Approximately 89% of UNL validators have upgraded to xrpld v3.2.0, but the fixCleanup3_2_0 amendment has secured only 48.57% support—well below the 80% threshold required for activation on the XRP Ledger.
Nearly a month after the launch of xrpld v3.2.0, XRPScan data shows that just 357 out of 828 nodes (43%) have upgraded, while 426 nodes (51%) are still running the older v3.1.3 version.
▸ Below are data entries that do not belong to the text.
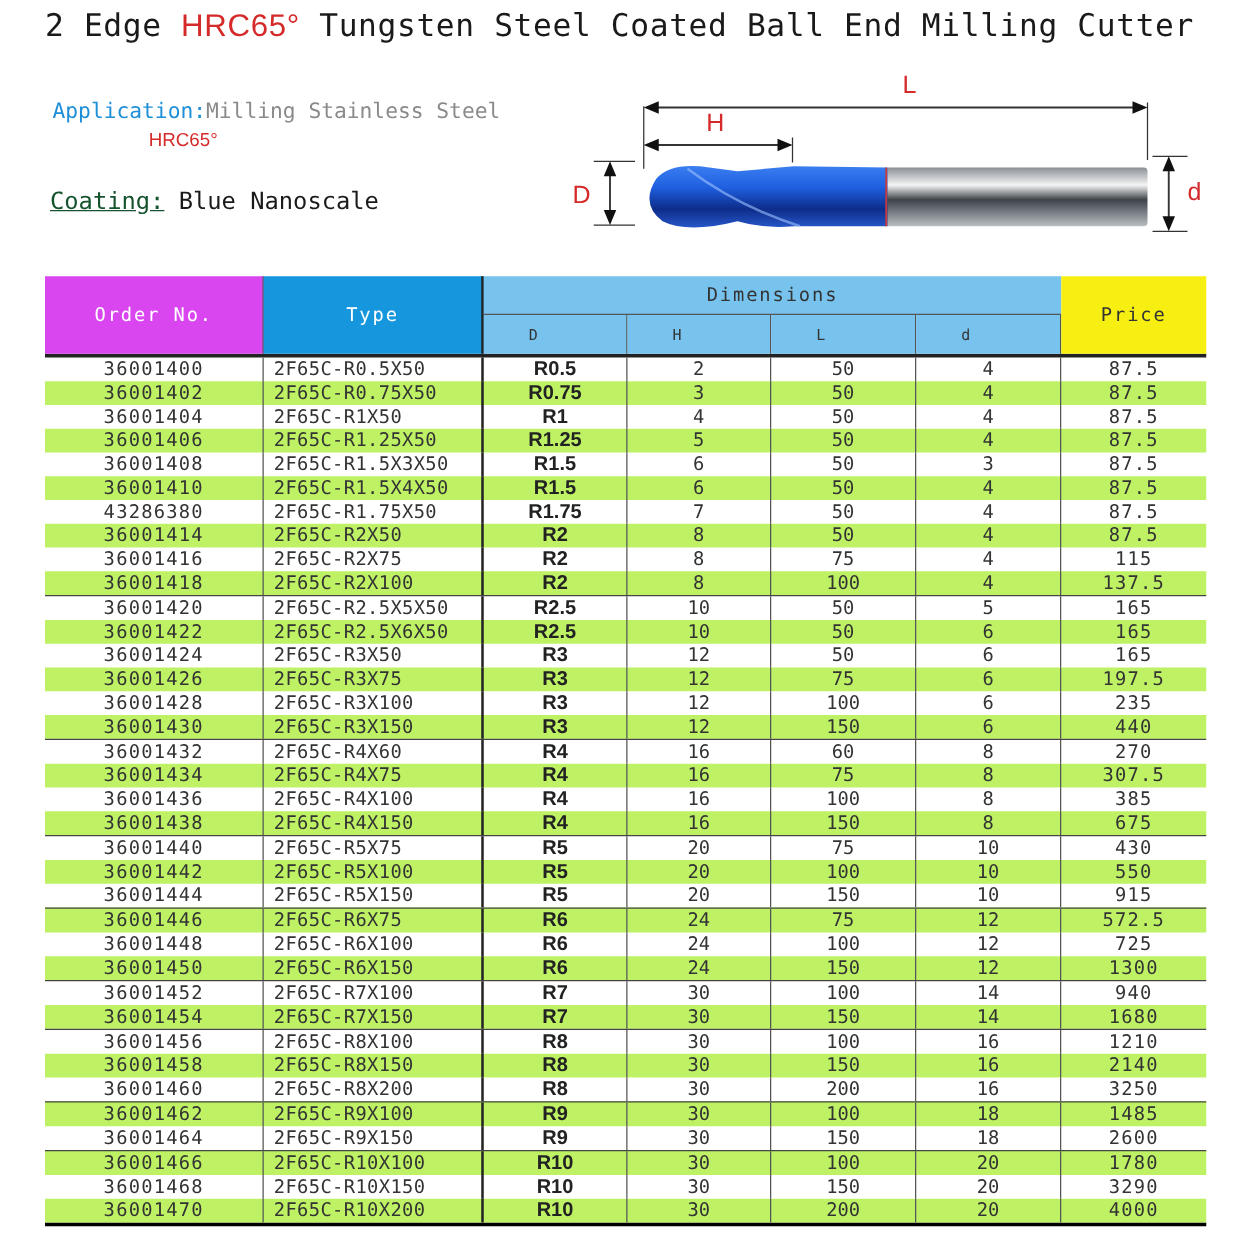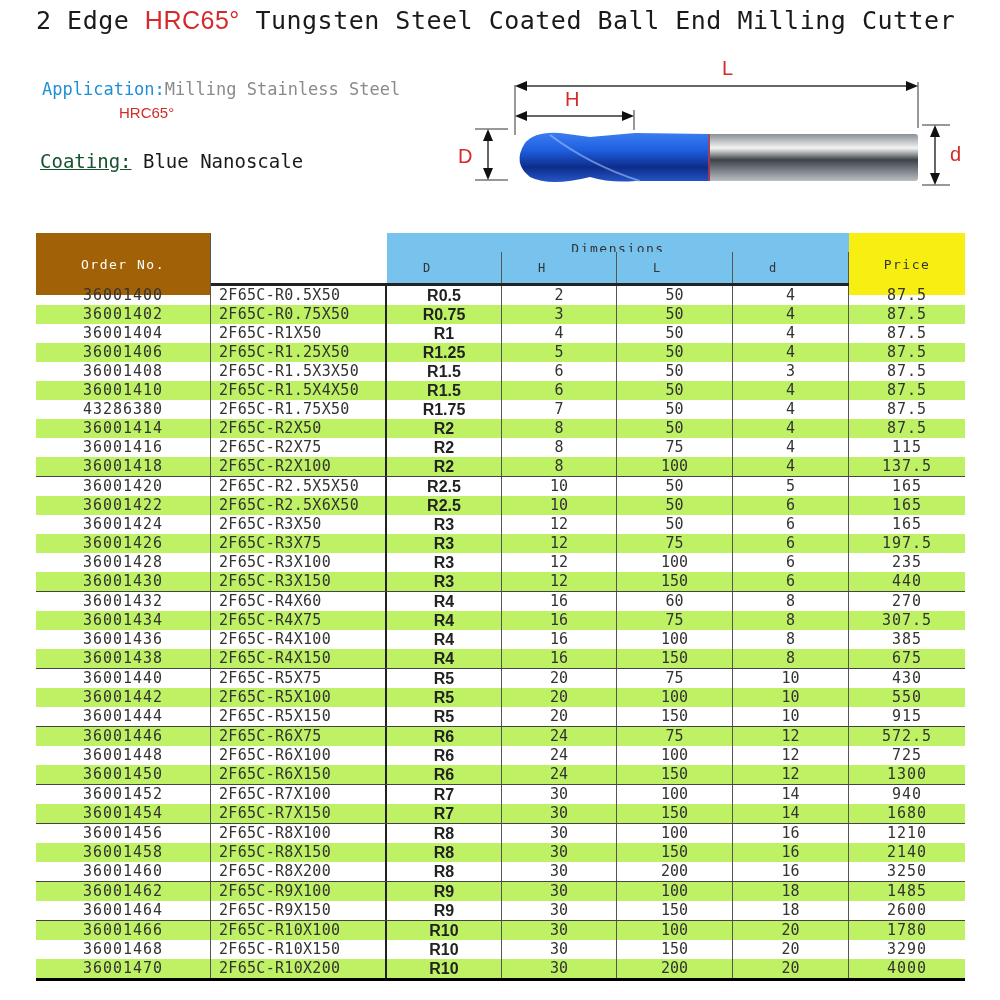--- a/index.html
+++ b/index.html
@@ -10,23 +10,23 @@
   .app { position:absolute; left:42px; top:77px; font-size:17px; line-height:25px; }
   .app .lbl { color:#1e8fd6; }
   .app .gray { color:#8a8a8a; }
   .app .red { color:#d52a2a; font-family:"Liberation Sans",sans-serif; }
   .app .indent { padding-left:77px; display:block; }
   .coat { position:absolute; left:40px; top:150px; font-size:19px; }
   .coat .lbl { color:#14532d;text-decoration:underline; }
   .diagram { position:absolute; left:440px; top:55px; width:540px; height:140px; }
   .table-wrap { position:absolute; left:36px; top:221px; width:929px; }
   .hdr { position:relative; height:62px; border-bottom:3px solid #222; }
-  .hcell { position:absolute; top:12px; display:flex; align-items:center; justify-content:center;
-           font-size:13px; letter-spacing:1.5px; color:#fff; box-sizing:border-box; }
-  .h-order { left:0; width:175px; height:62px; background:#a16207; border-right:1px solid #555; }
+  .hcell { position:absolute; top:0; display:flex; align-items:center; justify-content:center;
+           font-size:15px; letter-spacing:1.5px; color:#fff; box-sizing:border-box; }
+  .h-order { left:0; width:175px; height:62px; background:#d946ef; border-right:1px solid #555; }
   .h-type { left:175px; width:176px; height:62px; background:#1596dd; border-right:2px solid #222; }
   .h-dim { left:351px; width:462px; height:31px; background:#77c3ee; color:#333; border-bottom:1px solid #555; }
   .h-sub { top:31px; height:31px; background:#77c3ee; color:#333; font-size:12px; letter-spacing:0; border-right:1px solid #555; justify-content:flex-start; padding-left:36px;}
   .h-price { left:813px; width:116px; height:62px; background:#f7ef12; color:#333; }
   .rows { position:relative; padding-top:0; border-bottom:3px solid #000000; }
   .row { display:flex; height:19px; line-height:19px; font-size:15px; color:#333; }
   .row.alt { background:#bef264; }
   .row.sep { border-top:1px solid #444; }
   .c { text-align:center; box-sizing:border-box; }
   .c-order { width:175px; border-right:1px solid #555; letter-spacing:1px; }
@@ -101,20 +101,21 @@
   </svg>
   <span style="position:absolute;left:282px;top:2px;color:#d52a2a;font-family:'Liberation Sans',sans-serif;font-size:20px;">L</span>
   <span style="position:absolute;left:125px;top:33px;color:#d52a2a;font-family:'Liberation Sans',sans-serif;font-size:20px;">H</span>
   <span style="position:absolute;left:18px;top:90px;color:#d52a2a;font-family:'Liberation Sans',sans-serif;font-size:20px;">D</span>
   <span style="position:absolute;left:510px;top:88px;color:#d52a2a;font-family:'Liberation Sans',sans-serif;font-size:20px;">d</span>
 </div>
 
 <div class="table-wrap">
   <div class="hdr">
     <div class="hcell h-order">Order No.</div>
+    <div class="hcell h-type">Type</div>
     <div class="hcell h-dim">Dimensions</div>
     <div class="hcell h-sub" style="left:351px;width:115px;">D</div>
     <div class="hcell h-sub" style="left:466px;width:115px;">H</div>
     <div class="hcell h-sub" style="left:581px;width:116px;">L</div>
     <div class="hcell h-sub" style="left:697px;width:116px;">d</div>
     <div class="hcell h-price">Price</div>
   </div>
   <div class="rows" id="rows">
       <div class="row">
         <div class="c c-order">36001400</div>

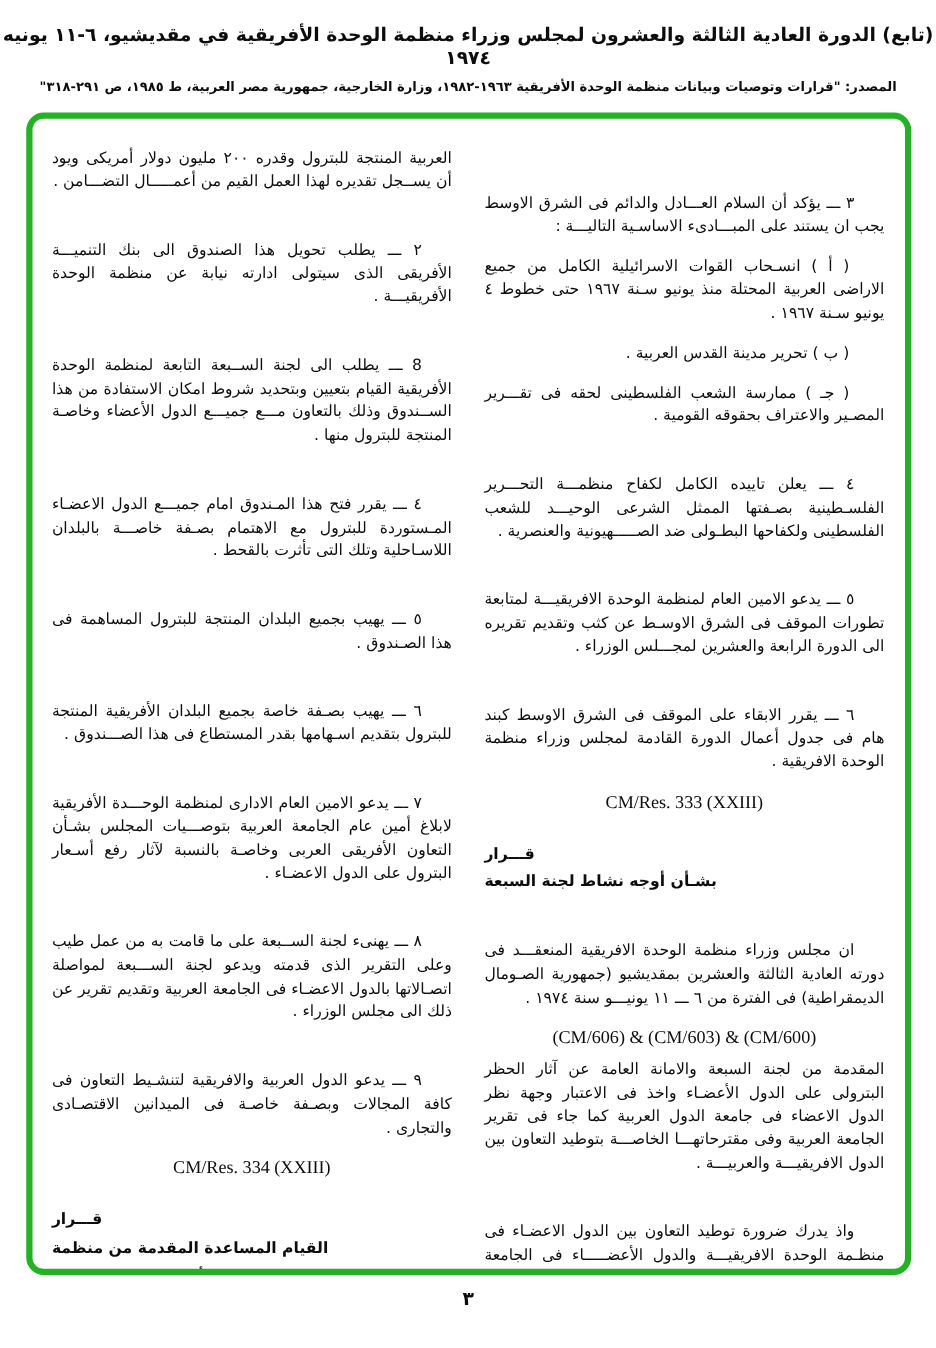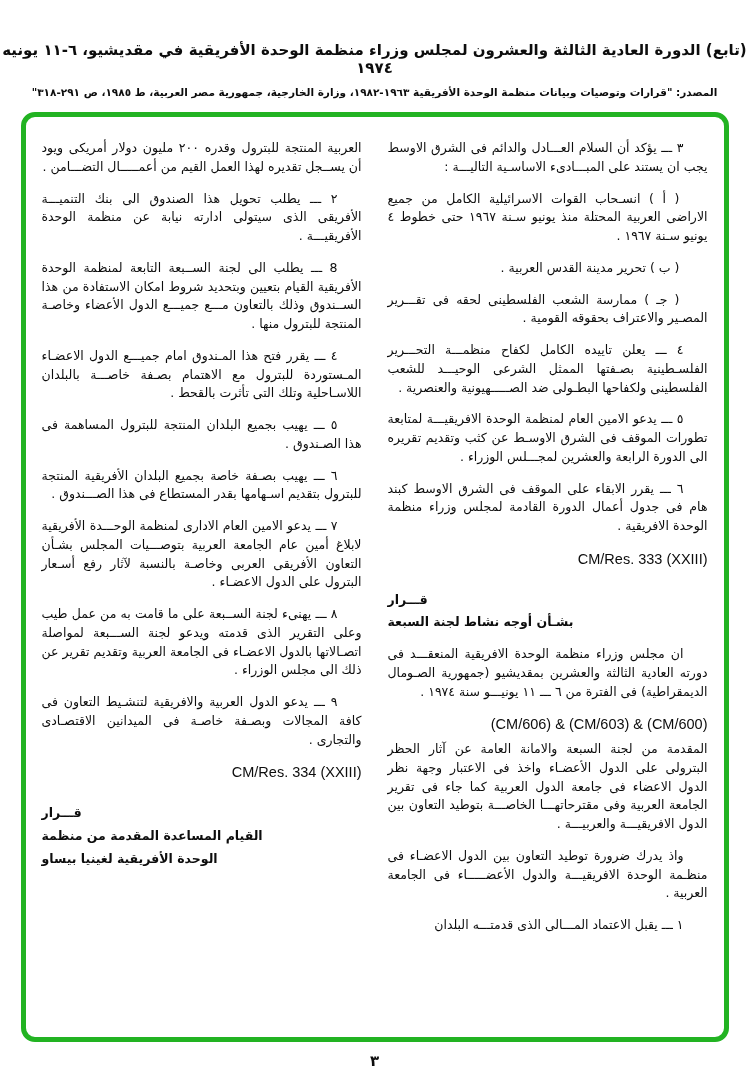--- a/index.html
+++ b/index.html
@@ -1,35 +1,35 @@
 <!DOCTYPE html>
 <html lang="ar"><head>
 <meta charset="utf-8">
 <style>
   html,body{margin:0;padding:0;background:#ffffff;}
   body{
     width:749px;height:1078px;overflow:hidden;
     font-family:"DejaVu Sans", sans-serif;color:#0d0d0d;
   }
-  .page-header{padding-top:41px;text-align:center;}
+  .page-header{padding-top:19px;text-align:center;}
   .hdr-title{font-size:15px;font-weight:bold;direction:rtl;}
   .hdr-source{font-size:10.5px;font-weight:bold;direction:rtl;margin-top:9px;}
   .content-box{
     box-sizing:border-box;width:708px;height:930px;
     margin:14px auto 0;border:5px solid #22b322;border-radius:14px;
     padding:22px 16px 10px;overflow:hidden;background:#fff;
   }
   .columns{display:flex;gap:26px;direction:rtl;height:100%;}
   .col{flex:1 1 0;font-size:12.5px;line-height:1.5;direction:rtl;}
   .blk{margin:0 0 13px;}
-  .para{text-align:justify;text-indent:24px;}
+  .para{text-align:justify;text-indent:24px;margin-top:36px;}
   .cont{text-align:justify;text-indent:0;}
   .sub{text-align:justify;text-indent:28px;}
   .center{text-align:left;font-weight:bold;}
-  .latin,.cmres{direction:ltr;text-align:right;font-family:Liberation Sans, sans-serif;font-size:14.5px;text-indent:0;}
+  .latin,.cmres{direction:ltr;text-align:center;font-family:Liberation Serif, serif;font-size:14.5px;text-indent:0;}
   .cmres{margin:10px 0 20px;}
   .tight{margin-bottom:4px;}
   .page-footer{text-align:center;}
   .page-number{display:inline-block;font-weight:bold;font-size:15px;margin-top:10px;}
 </style>
 </head>
 <body>
 
 <header class="page-header">
   <div class="hdr-title">(تابع) الدورة العادية الثالثة والعشرون لمجلس وزراء منظمة الوحدة الأفريقية في مقديشيو، ٦-١١ يونيه ١٩٧٤</div>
This disparity reflects XRPL’s two-layer governance structure, where validator adoption advances faster than the broader node ecosystem. In effect, validator consensus—not total node participation—determines when the network is ready.
Meanwhile, XRP has dropped 3.5% in the past 24 hours, falling below $1.10 and currently trading at $1.09, with daily volume at $1.54 billion. The $1.10 level has once again turned into resistance, and until XRP reclaims it on a weekly close, upward momentum may remain limited.
From a network perspective, validator adoption is the key metric. With 31 of 35 UNL validators already on v3.2.0, the 80% threshold required for recognition has effectively been met, making the update the de facto standard. Around 61% of Ripple-operated validators have also upgraded.
For non-UNL nodes, upgrading is still optional at this stage. However, once related amendments are activated, nodes that lag behind risk losing connectivity—similar to what occurred during the v3.1.3 / Cleanup31_ cycle in May 2026.
The v3.2.0 release formally rebrands the core server from “rippled” to “xrpld” under XLS-0095 and introduces 30–40% lower memory usage, reducing infrastructure costs. It also delivers improvements in security, developer tooling, and overall network performance.
Focus is now shifting to the fixCleanup3_2_0 amendment, which has received only 17 of 35 validator votes so far. In addition to reaching 80% support, the amendment must maintain that level for two consecutive weeks before activation, with any drop resetting the timer.
If approved, the amendment will implement fixes across key XRPL components, including single-asset vaults, the native lending protocol, multi-purpose tokens, permissioned domains, and the permissioned DEX. These features were introduced during XRPL’s 2026 upgrade cycle, making fixCleanup3_2_0 a refinement update rather than a new feature release.
At this point, the central question is not whether xrpld v3.2.0 has enough validator support—it clearly does. The focus is whether fixCleanup3_2_0 can build enough momentum to cross the 80% threshold, and whether remaining nodes will upgrade before activation increases the risk of network fragmentation.
For DeFi participants and infrastructure operators, validator voting trends remain the most critical signal, as the amendment affects core systems such as lending, vaults, token standards, and permissioned trading infrastructure. Nodes that have yet to upgrade are running out of time before upgrade pressure intensifies.